Realities on the Ground    Economic and Geopolitical Challenges   Sudan’s Response to the Pandemic and The Challenges of Social Distancing  Covid-19’s Impact on Women  Our Awareness and Relief Programme 

“Africa imports 94% of its pharmaceuticals. At least 71 countries have banned or limited exports of certain supplies deemed essential to fight the disease”.  

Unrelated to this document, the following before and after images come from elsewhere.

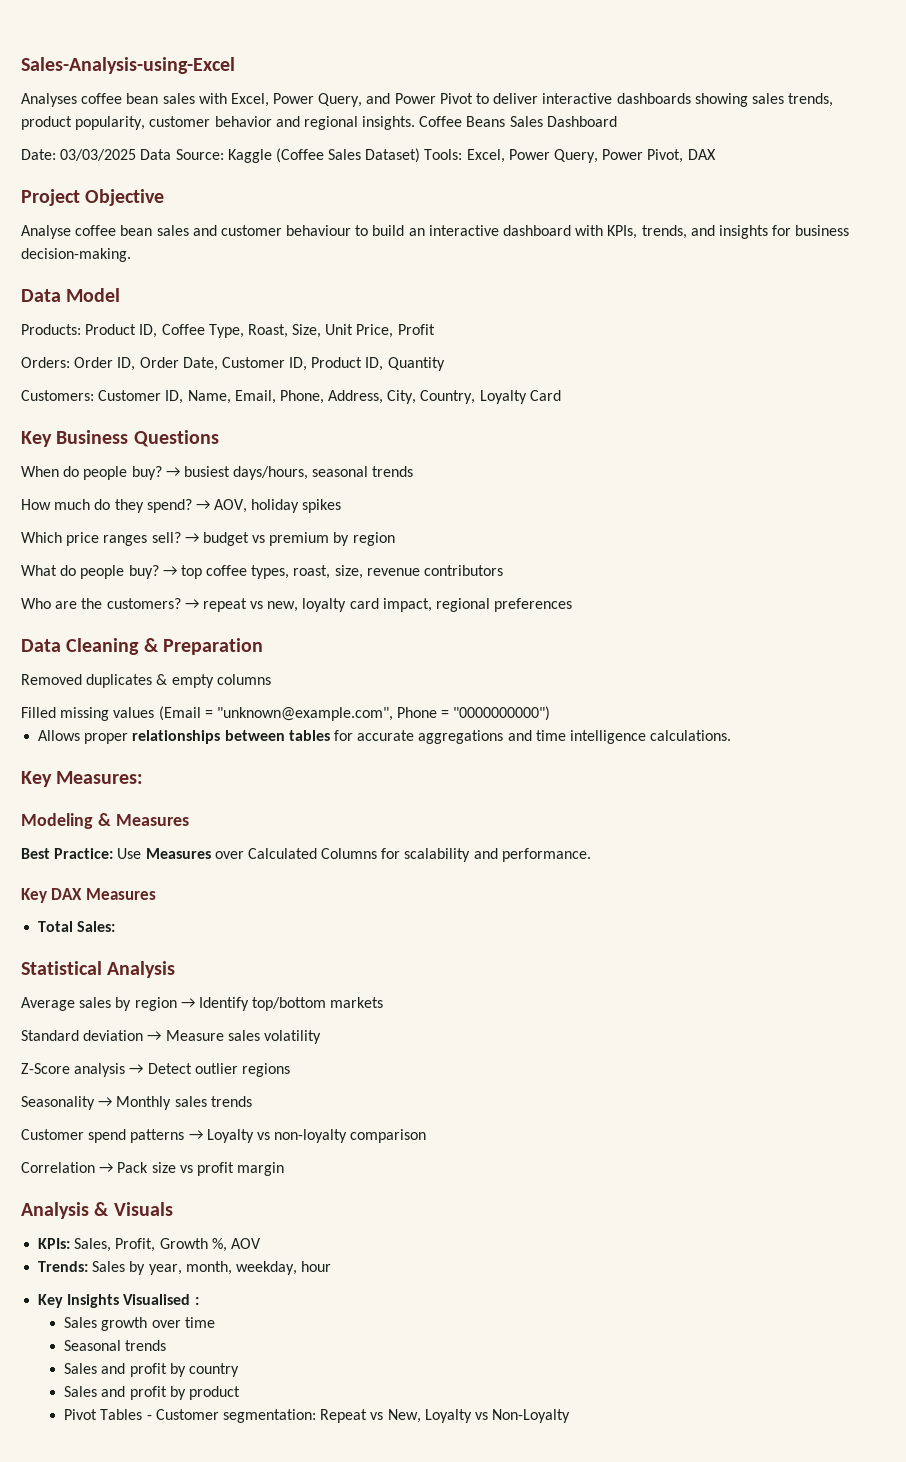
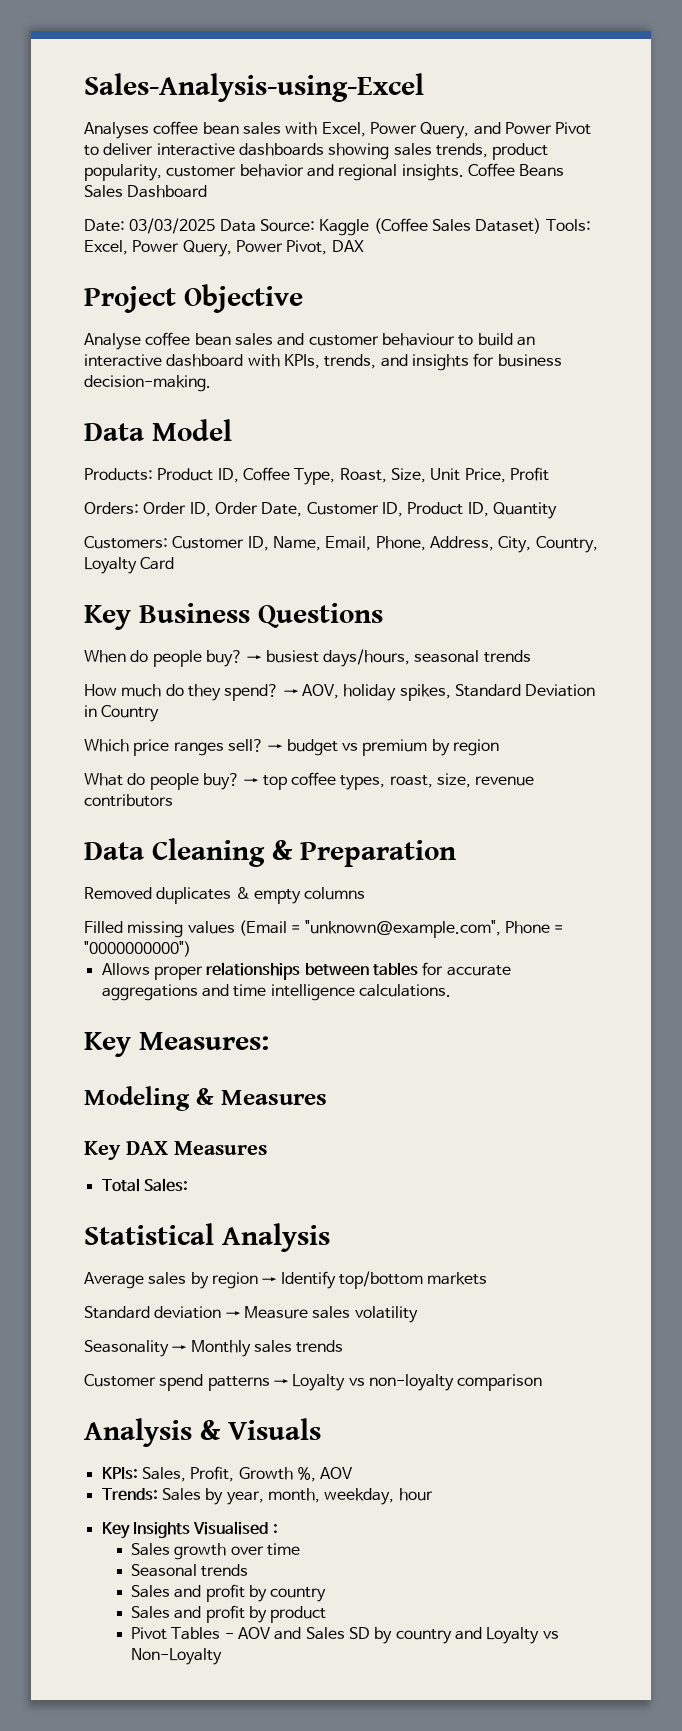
- → AOV, holiday spikes
+ → AOV, holiday spikes, Standard Deviation in Country
- Who are the customers? → repeat vs new, loyalty card impact, regional preferences
- Best Practice: Use Measures over Calculated Columns for scalability and performance.
- Z-Score analysis → Detect outlier regions
- Correlation → Pack size vs profit margin
- Pivot Tables - Customer segmentation: Repeat vs New, Loyalty vs Non-Loyalty
+ Pivot Tables - AOV and Sales SD by country and Loyalty vs Non-Loyalty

At least 300,000 Africans expected to die in pandemic

Realities on the Ground 

Three weeks ago, on the eve of the country’s total lockdown,  Spanish Prime Minister, Pedro Sanchez, announced relief funds amounting to an eye-watering 25% of Spain’s GDP to tackle the economic and social aftermath of the Covid-19 pandemic as it threatened to overwhelm one of the most advanced health systems in Europe. My Spanish friends and I looked on in numb disbelief as the death toll soared and Spain turned to 3D printer volunteers to patch up ventilators for its collapsing intensive care units.

Now imagine Covid-19 hitting a country where 47% of the population live below the poverty line and where there are only seven doctors for every thousand inhabitants, 80-odd ventilators in total and where only forty of the country’s 200 critical care beds are in public hospitals. (Source: Coronavirus reaches Sudan) That is the reality in Sudan. While Spain battles to set up emergency field hospitals in the capital, Sudanese hospitals, blighted by decades of underinvestment, and the brain drain of qualified medical workers to the Gulf, face a daily struggle to operate amidst frequent power outages and the lack of the most basic sterilization equipment and medicines. The country’s health resources are concentrated in the capital. Health facilities in Sudan’s periphery are even more acutely vulnerable and under-resourced.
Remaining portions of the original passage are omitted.